Available data START

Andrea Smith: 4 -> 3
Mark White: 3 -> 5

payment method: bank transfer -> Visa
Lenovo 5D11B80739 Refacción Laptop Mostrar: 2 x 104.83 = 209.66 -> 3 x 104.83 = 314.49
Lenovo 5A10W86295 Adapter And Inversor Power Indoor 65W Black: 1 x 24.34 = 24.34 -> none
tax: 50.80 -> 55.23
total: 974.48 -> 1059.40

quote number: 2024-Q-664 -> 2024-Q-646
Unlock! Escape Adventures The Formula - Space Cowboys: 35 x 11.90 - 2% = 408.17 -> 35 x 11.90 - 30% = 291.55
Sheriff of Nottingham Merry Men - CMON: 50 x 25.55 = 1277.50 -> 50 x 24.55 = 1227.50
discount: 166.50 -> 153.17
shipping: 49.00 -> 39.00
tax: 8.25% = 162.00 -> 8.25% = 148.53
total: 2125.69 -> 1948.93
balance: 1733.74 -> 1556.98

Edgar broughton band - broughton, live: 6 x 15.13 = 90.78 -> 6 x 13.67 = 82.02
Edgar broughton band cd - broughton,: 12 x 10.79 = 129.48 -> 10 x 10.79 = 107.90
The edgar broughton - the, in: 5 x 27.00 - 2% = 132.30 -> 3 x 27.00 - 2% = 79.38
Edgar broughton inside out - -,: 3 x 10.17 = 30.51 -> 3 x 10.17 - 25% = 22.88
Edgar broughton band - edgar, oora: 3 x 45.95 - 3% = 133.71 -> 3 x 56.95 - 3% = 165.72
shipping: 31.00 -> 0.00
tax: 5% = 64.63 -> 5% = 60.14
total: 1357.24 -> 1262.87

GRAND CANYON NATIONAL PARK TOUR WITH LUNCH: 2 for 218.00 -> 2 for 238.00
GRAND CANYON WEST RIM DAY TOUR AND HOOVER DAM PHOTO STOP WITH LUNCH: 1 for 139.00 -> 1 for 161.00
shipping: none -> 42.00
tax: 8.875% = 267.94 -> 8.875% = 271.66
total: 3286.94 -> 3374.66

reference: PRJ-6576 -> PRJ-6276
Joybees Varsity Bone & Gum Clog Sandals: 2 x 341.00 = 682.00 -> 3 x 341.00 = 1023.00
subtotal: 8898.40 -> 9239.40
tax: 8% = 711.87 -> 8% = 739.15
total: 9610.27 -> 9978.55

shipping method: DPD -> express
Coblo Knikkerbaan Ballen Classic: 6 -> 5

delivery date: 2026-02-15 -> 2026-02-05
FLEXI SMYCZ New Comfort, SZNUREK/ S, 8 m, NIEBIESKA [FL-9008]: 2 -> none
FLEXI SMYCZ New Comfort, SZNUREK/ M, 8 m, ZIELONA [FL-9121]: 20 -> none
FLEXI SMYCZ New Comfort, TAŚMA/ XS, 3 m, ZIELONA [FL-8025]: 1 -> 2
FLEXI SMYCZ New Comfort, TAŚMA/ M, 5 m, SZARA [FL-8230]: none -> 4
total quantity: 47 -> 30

Available data END

### Work to complete:
Go through the entries. Report every line that contains the word "Lenovo".

### Task output:
Lenovo 5D11B80739 Refacción Laptop Mostrar: 2 x 104.83 = 209.66 -> 3 x 104.83 = 314.49
Lenovo 5A10W86295 Adapter And Inversor Power Indoor 65W Black: 1 x 24.34 = 24.34 -> none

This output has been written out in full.